Die Beimischung von Biogas erfolgt bilanziell: In Höhe des in eurem Tarif ausgewiesenen Biogas-Anteils (10 %, 30 % oder 100 % eures Jahresverbrauchs) wird Biogas aus erneuerbaren Quellen (z. B. Reststoffen) erzeugt und in das deutsche bzw. europäische Erdgasnetz eingespeist. Der Nachweis erfolgt über zertifizierte Biogas-Herkunftsnachweise, die in einem anerkannten Register (Biogasregister der dena bzw. Herkunftsnachweisregister für Gas beim Umweltbundesamt) entwertet werden. Die tatsächliche Gaslieferung erfolgt physikalisch über das allgemeine Gasnetz, in dem sich Gase unterschiedlicher Herkunft mischen. Es kann daher nicht sichergestellt werden, dass das konkret bei euch ankommende Gas physisch aus Biogas besteht. Durch Einkauf und Entwertung der Herkunftsnachweise wird jedoch sichergestellt, dass eine einmal aus erneuerbaren Quellen erzeugte und ins Netz eingespeiste Gasmenge auch nur einmal unter dieser Eigenschaft entnommen und beworben werden kann.
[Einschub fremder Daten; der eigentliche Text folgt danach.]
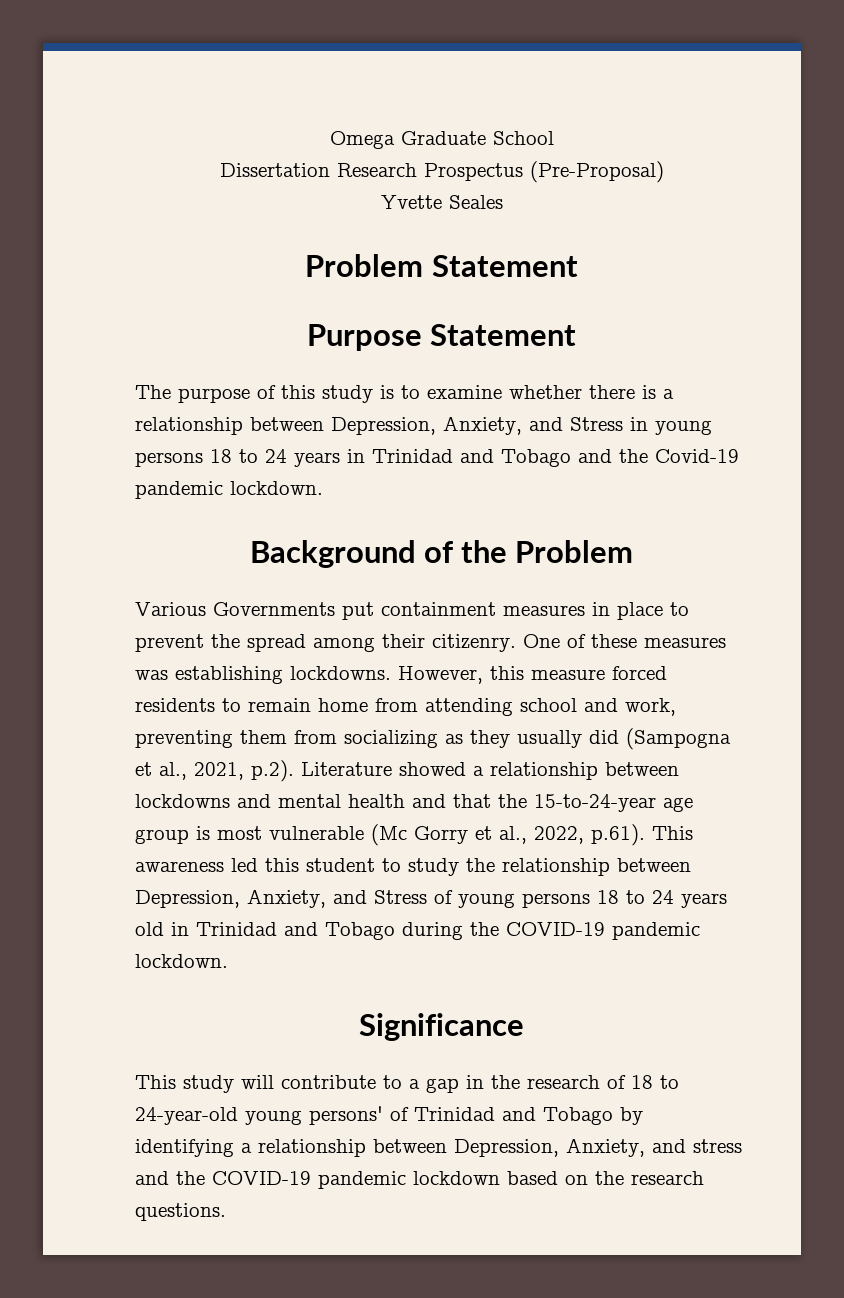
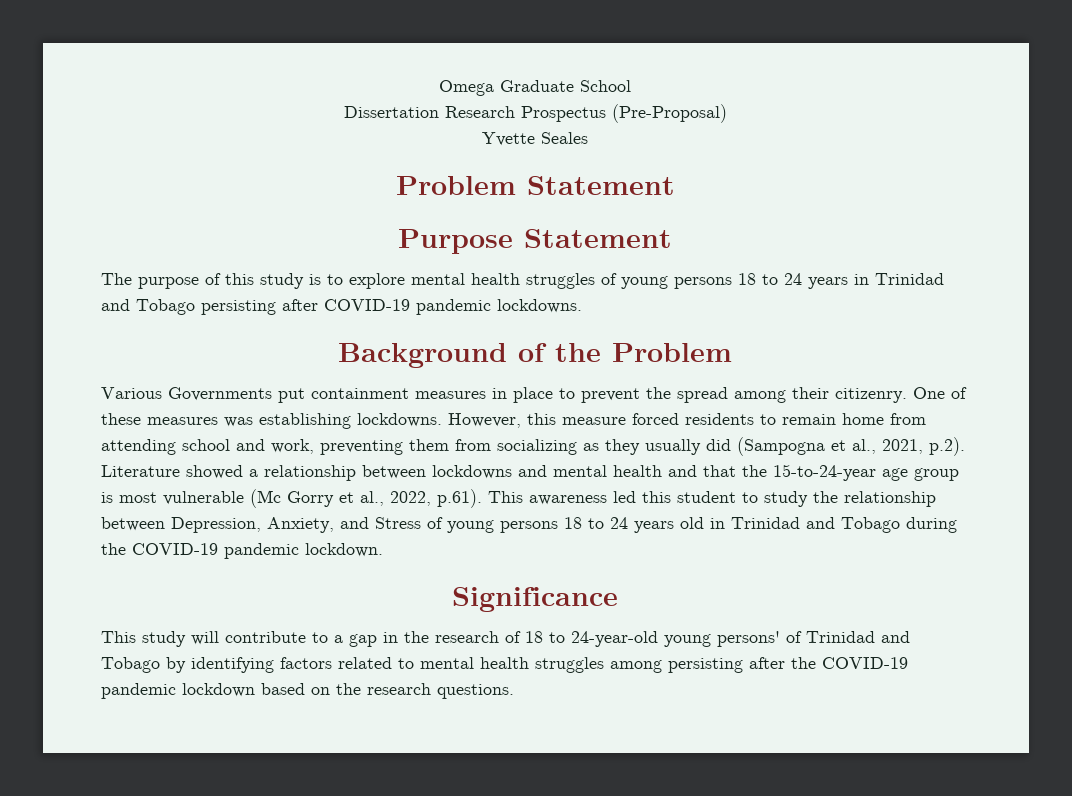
- The purpose of this study is to examine whether there is a relationship between Depression, Anxiety, and Stress in young persons 18 to 24 years in Trinidad and Tobago and the Covid-19 pandemic lockdown.
+ The purpose of this study is to explore mental health struggles of young persons 18 to 24 years in Trinidad and Tobago persisting after COVID-19 pandemic lockdowns.
- This study will contribute to a gap in the research of 18 to 24-year-old young persons' of Trinidad and Tobago by identifying a relationship between Depression, Anxiety, and stress and the COVID-19 pandemic lockdown based on the research questions.
+ This study will contribute to a gap in the research of 18 to 24-year-old young persons' of Trinidad and Tobago by identifying factors related to mental health struggles among persisting after the COVID-19 pandemic lockdown based on the research questions.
LichtBlick bietet je nach Tarif für die Erstvertragslaufzeit unterschiedliche Arten von Preisgarantien an. Die Energiepreisgarantie sichert feste Preise für Beschaffungs- und Vertriebskosten. Ausgenommen sind Abgaben, Umlagen und Steuern und die Entgelte für die Netznutzung und den Messstellenbetrieb sowie die Konzessionsabgabe und die Kosten für die Emissionszertifikate oder neue staatlich veranlasste Preisbestandteile. Die eingeschränkte Preisgarantie sichert euch feste Preise für Beschaffungs- und Vertriebskosten sowie Netznutzungs- und Messentgelte. Ausgenommen sind Abgaben, Umlagen und Steuern, die Konzessionsabgabe und die Kosten für die Emissionszertifikate oder neue staatlich veranlasste Preisbestandteile. Die Preisgarantie sichert dir feste Preise. Ausgenommen von der Preisgarantie sind Umsatz- und Energiesteuer und die SLP-Bilanzierungsumlage sowie neue staatlich veranlasste Preisbestandteile. Weitere Informationen zur Preisgarantie sind in den Tarifdetails zu finden.
Quelle: BDEW
Quelle: verivox.de
Quelle: zdf.de
Quelle: ADAC
Bei LichtBlick BioGas wird bilanziell Biogas in Höhe von 100 % eures Jahresverbrauchs eingesetzt. Daraus ergibt sich rechnerisch ein CO₂e-Fußabdruck von rund 68 g CO₂e/kWh. Gegenüber fossilem Erdgas entspricht das nach unserer Berechnung einer Reduktion der Treibhausgasemissionen um ca. 68 %. Grundlage sind die Emissionsfaktoren des LichtBlick-Biogasportfolios sowie ein definierter Vergleichswert für fossiles Erdgas. Die bilanzielle Zuordnung erfolgt über Herkunftsnachweise, die physische Lieferung über das allgemeine Gasnetz.